## [Description of the task]
Scan the entries below and return each line that contains "Time".

## [Excerpts from a dataset]
——

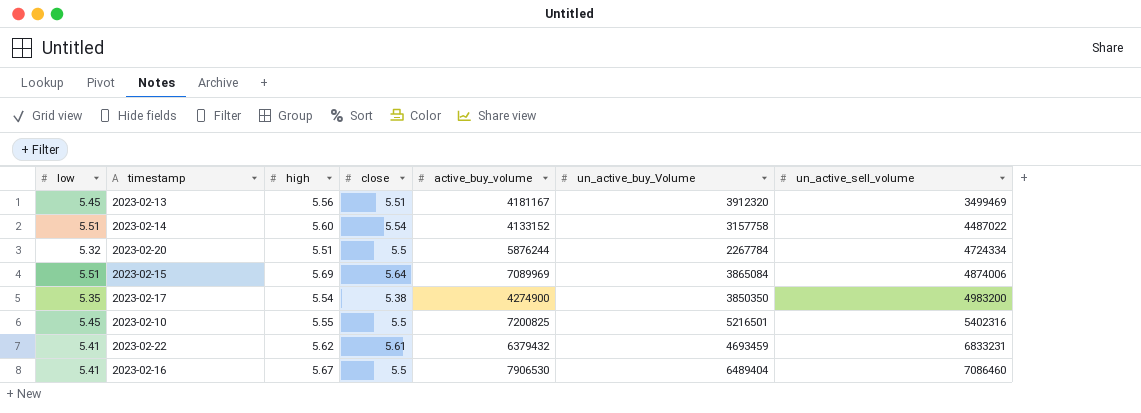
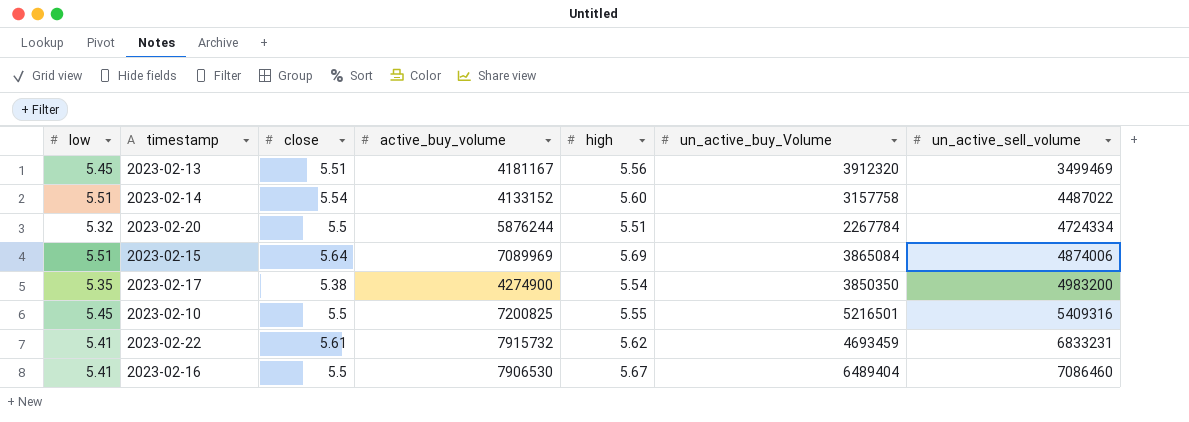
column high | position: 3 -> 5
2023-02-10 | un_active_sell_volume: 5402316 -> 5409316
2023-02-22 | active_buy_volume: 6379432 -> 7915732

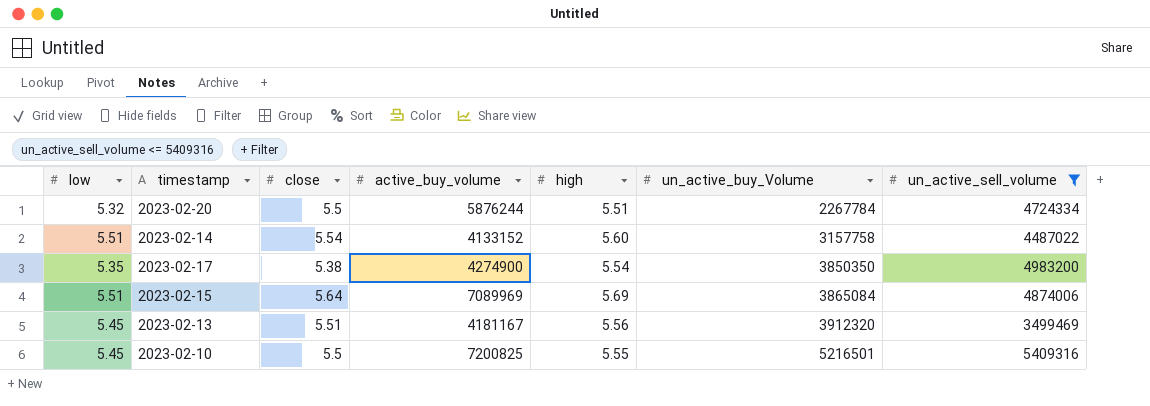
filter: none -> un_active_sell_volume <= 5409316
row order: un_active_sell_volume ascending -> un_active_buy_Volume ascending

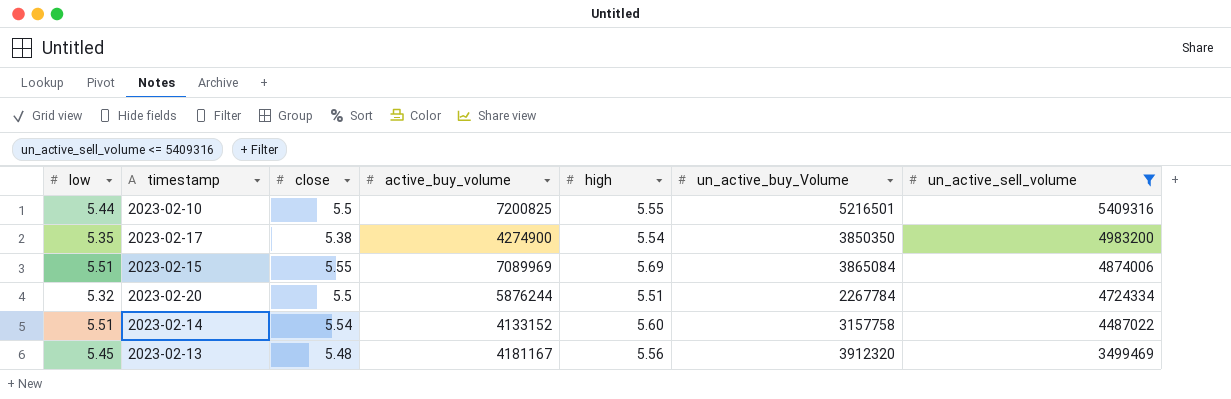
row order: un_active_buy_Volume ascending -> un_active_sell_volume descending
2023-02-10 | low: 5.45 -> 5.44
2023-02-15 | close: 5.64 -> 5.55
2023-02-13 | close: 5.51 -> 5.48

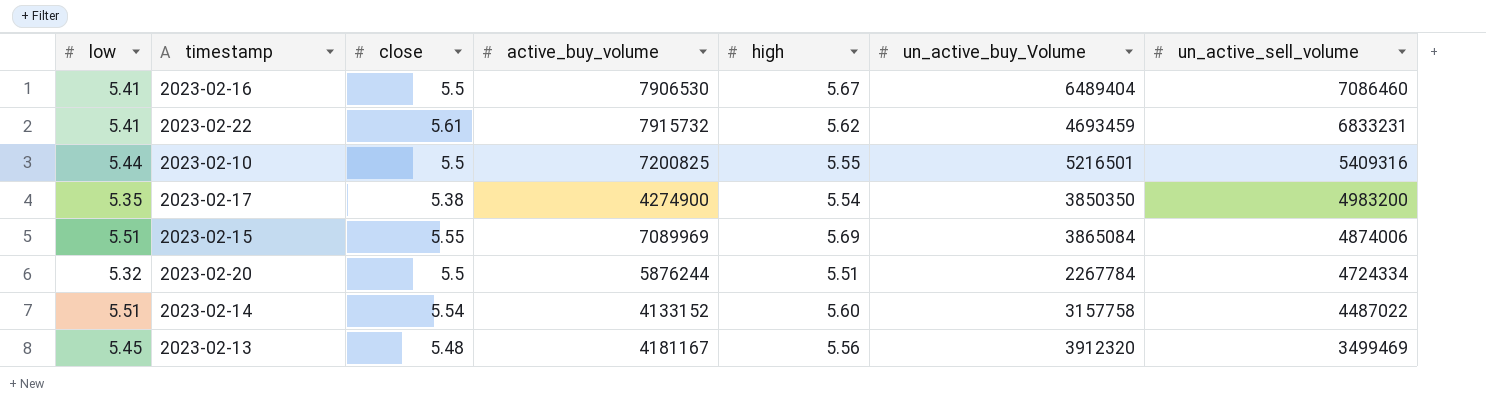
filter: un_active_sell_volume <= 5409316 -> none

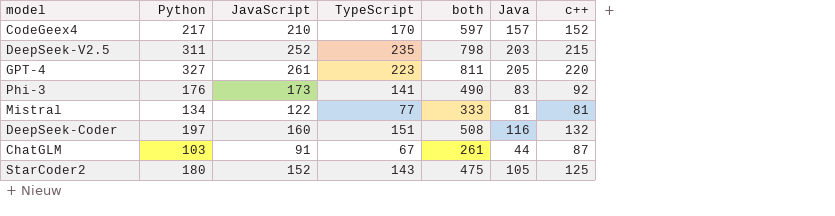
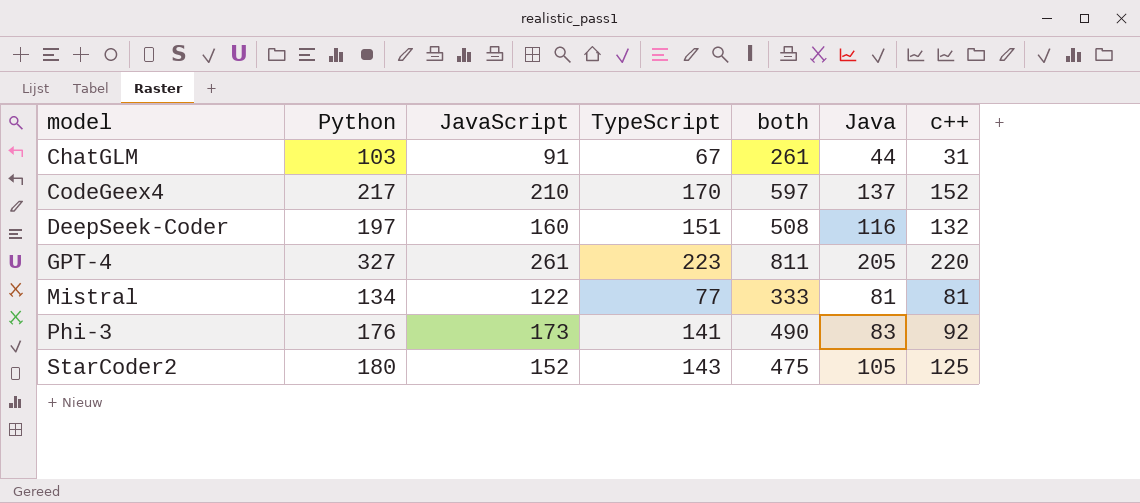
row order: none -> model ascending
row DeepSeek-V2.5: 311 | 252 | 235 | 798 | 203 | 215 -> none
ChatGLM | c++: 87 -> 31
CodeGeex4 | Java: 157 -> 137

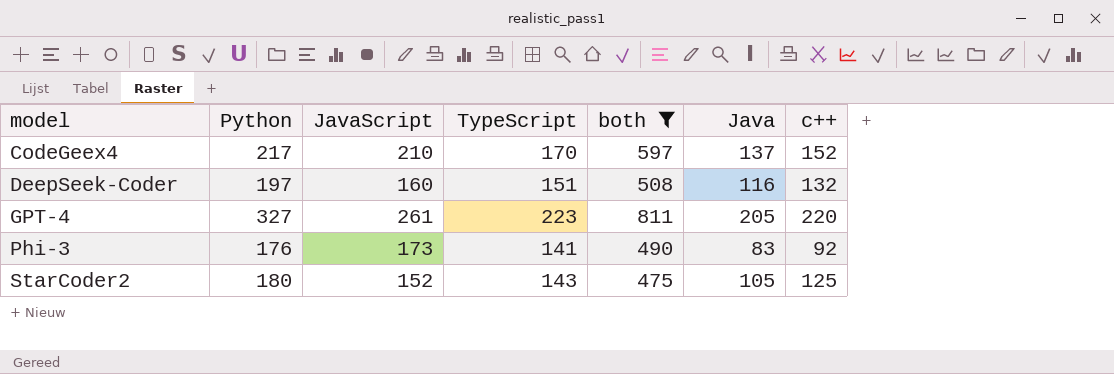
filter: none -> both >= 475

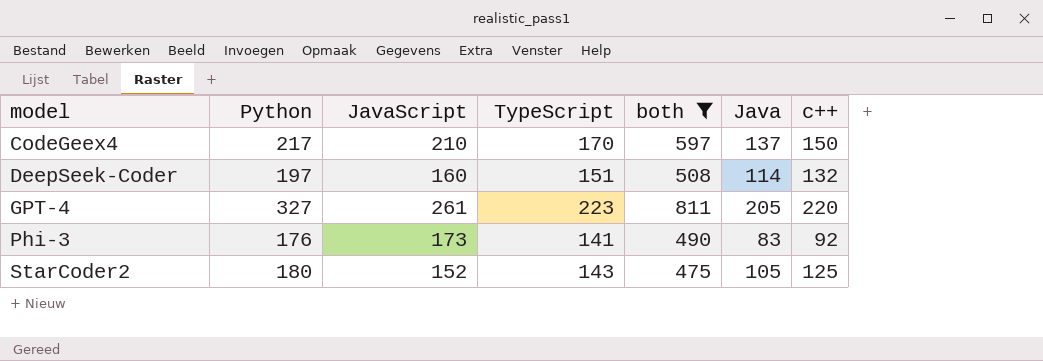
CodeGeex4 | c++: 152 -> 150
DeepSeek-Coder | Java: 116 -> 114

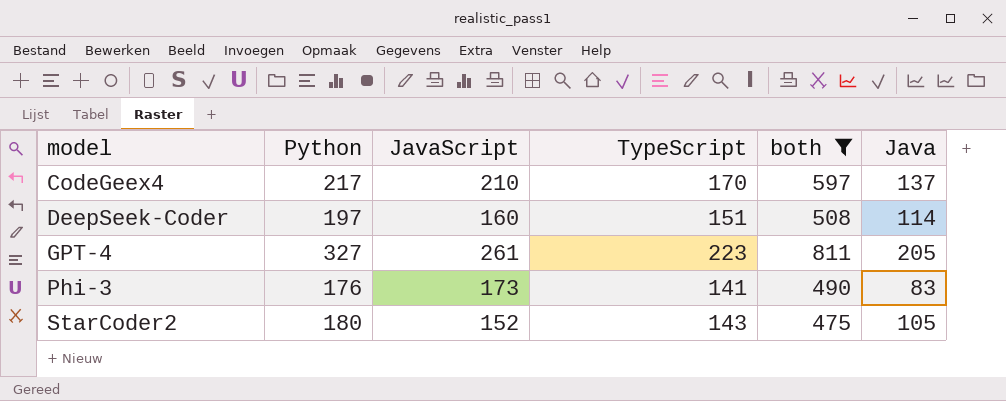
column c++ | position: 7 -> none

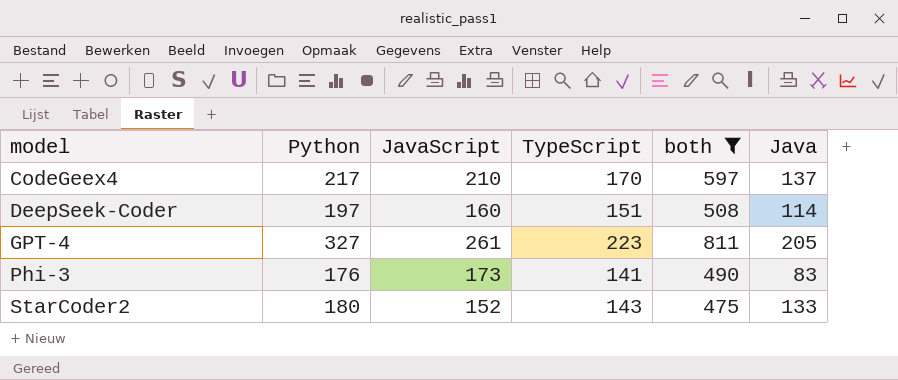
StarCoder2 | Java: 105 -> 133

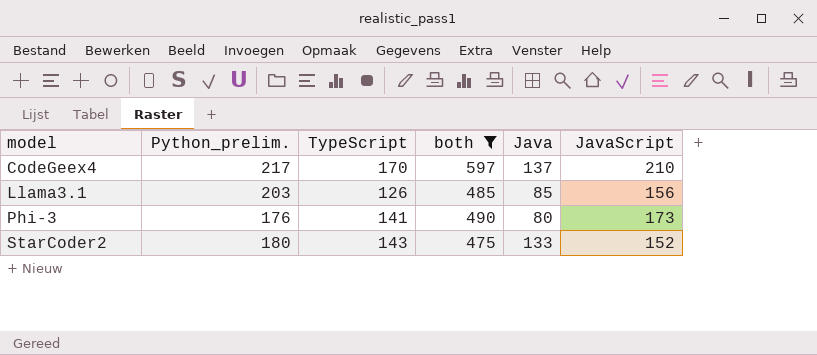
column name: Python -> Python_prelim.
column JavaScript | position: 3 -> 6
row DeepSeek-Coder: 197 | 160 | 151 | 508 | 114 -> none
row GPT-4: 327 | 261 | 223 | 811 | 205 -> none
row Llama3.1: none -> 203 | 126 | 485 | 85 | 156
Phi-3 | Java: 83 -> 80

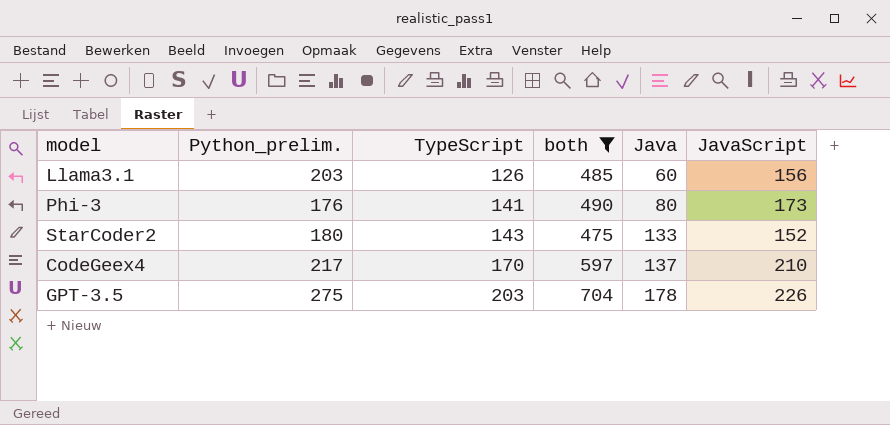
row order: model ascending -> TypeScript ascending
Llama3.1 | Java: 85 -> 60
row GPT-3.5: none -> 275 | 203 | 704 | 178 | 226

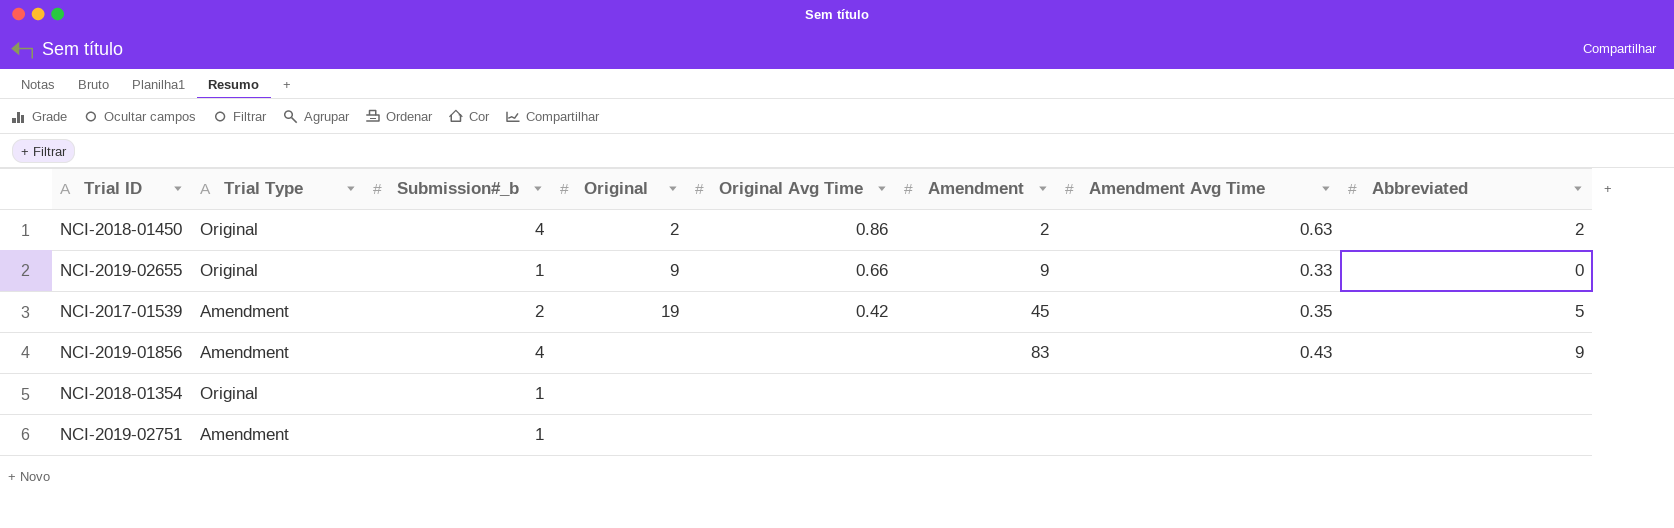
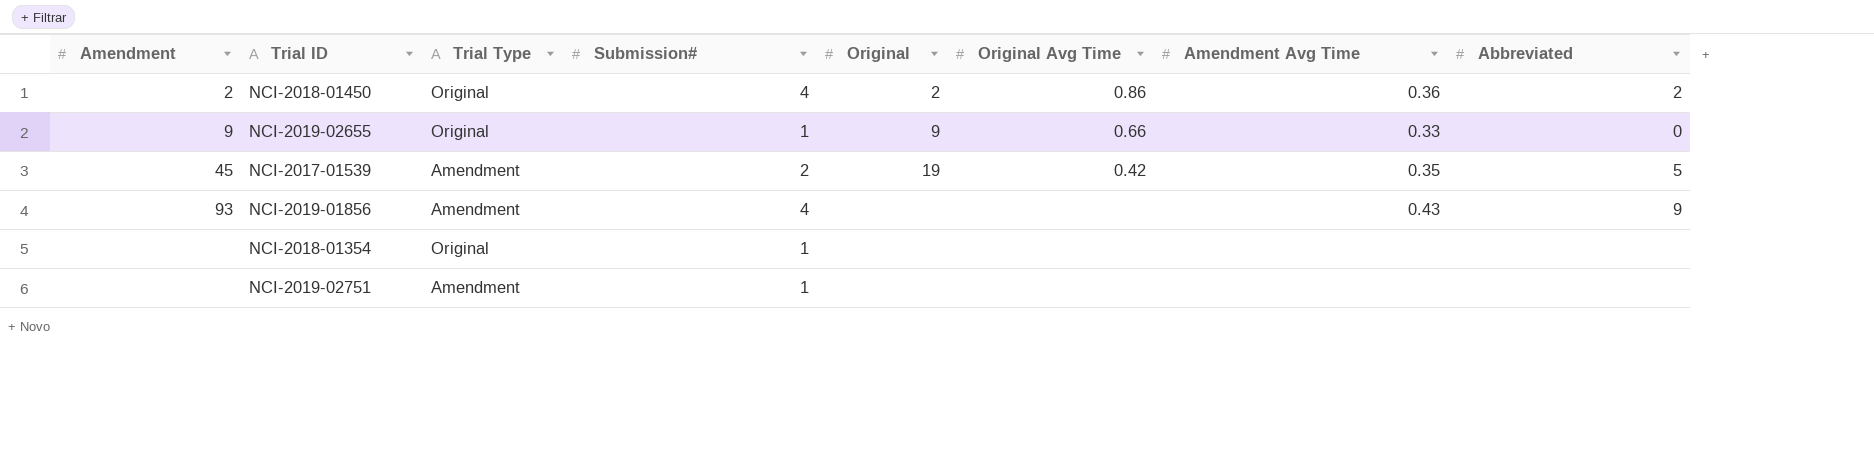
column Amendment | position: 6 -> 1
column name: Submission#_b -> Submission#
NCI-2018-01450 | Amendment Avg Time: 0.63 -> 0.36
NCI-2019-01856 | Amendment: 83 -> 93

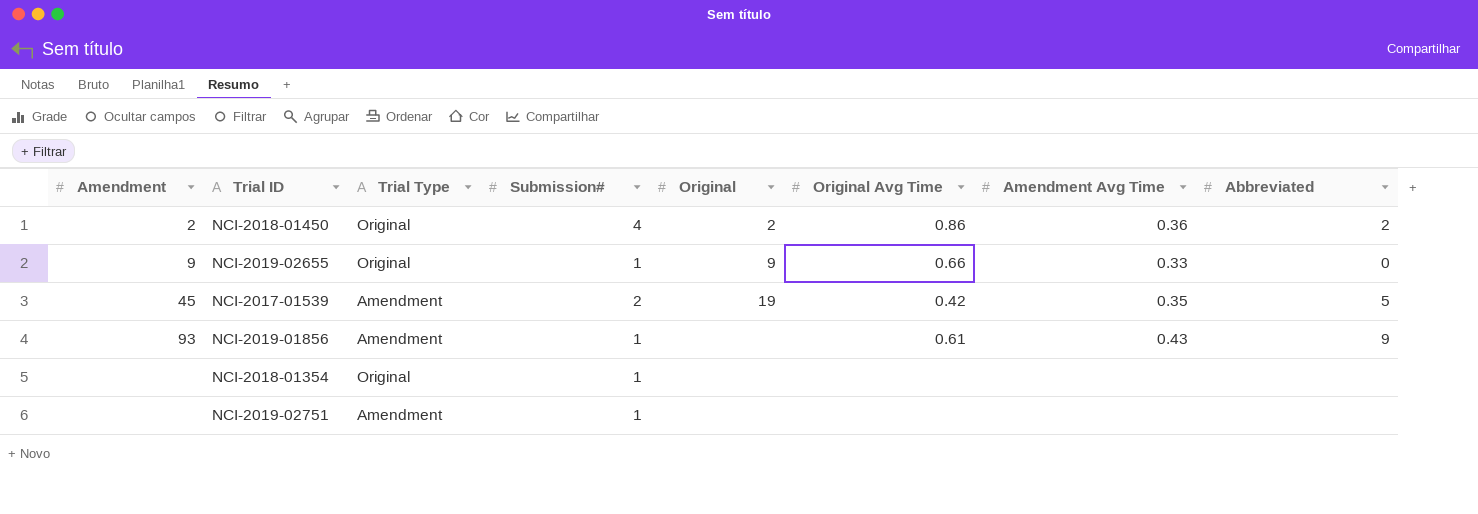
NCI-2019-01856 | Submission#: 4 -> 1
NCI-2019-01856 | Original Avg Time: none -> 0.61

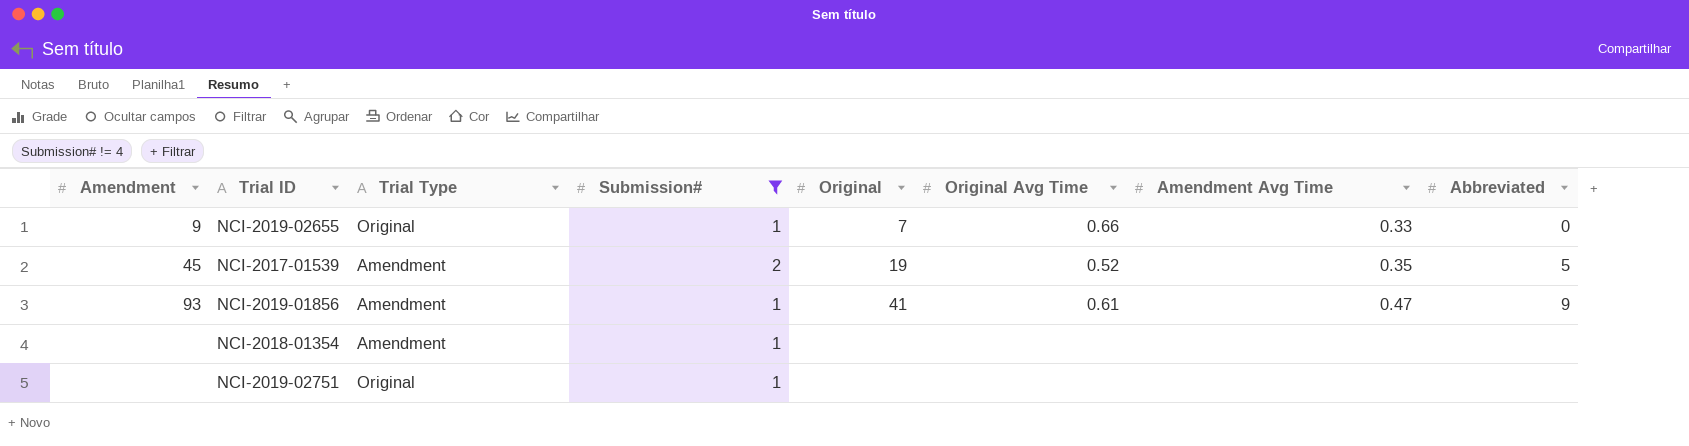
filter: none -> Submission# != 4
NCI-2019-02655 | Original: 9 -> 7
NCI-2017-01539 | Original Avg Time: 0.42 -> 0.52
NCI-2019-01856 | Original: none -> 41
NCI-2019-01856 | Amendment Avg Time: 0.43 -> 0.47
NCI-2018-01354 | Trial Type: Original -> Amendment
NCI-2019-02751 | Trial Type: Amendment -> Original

——

## [Output of the task]
NCI-2018-01450 | Amendment Avg Time: 0.63 -> 0.36
NCI-2019-01856 | Original Avg Time: none -> 0.61
NCI-2017-01539 | Original Avg Time: 0.42 -> 0.52
NCI-2019-01856 | Amendment Avg Time: 0.43 -> 0.47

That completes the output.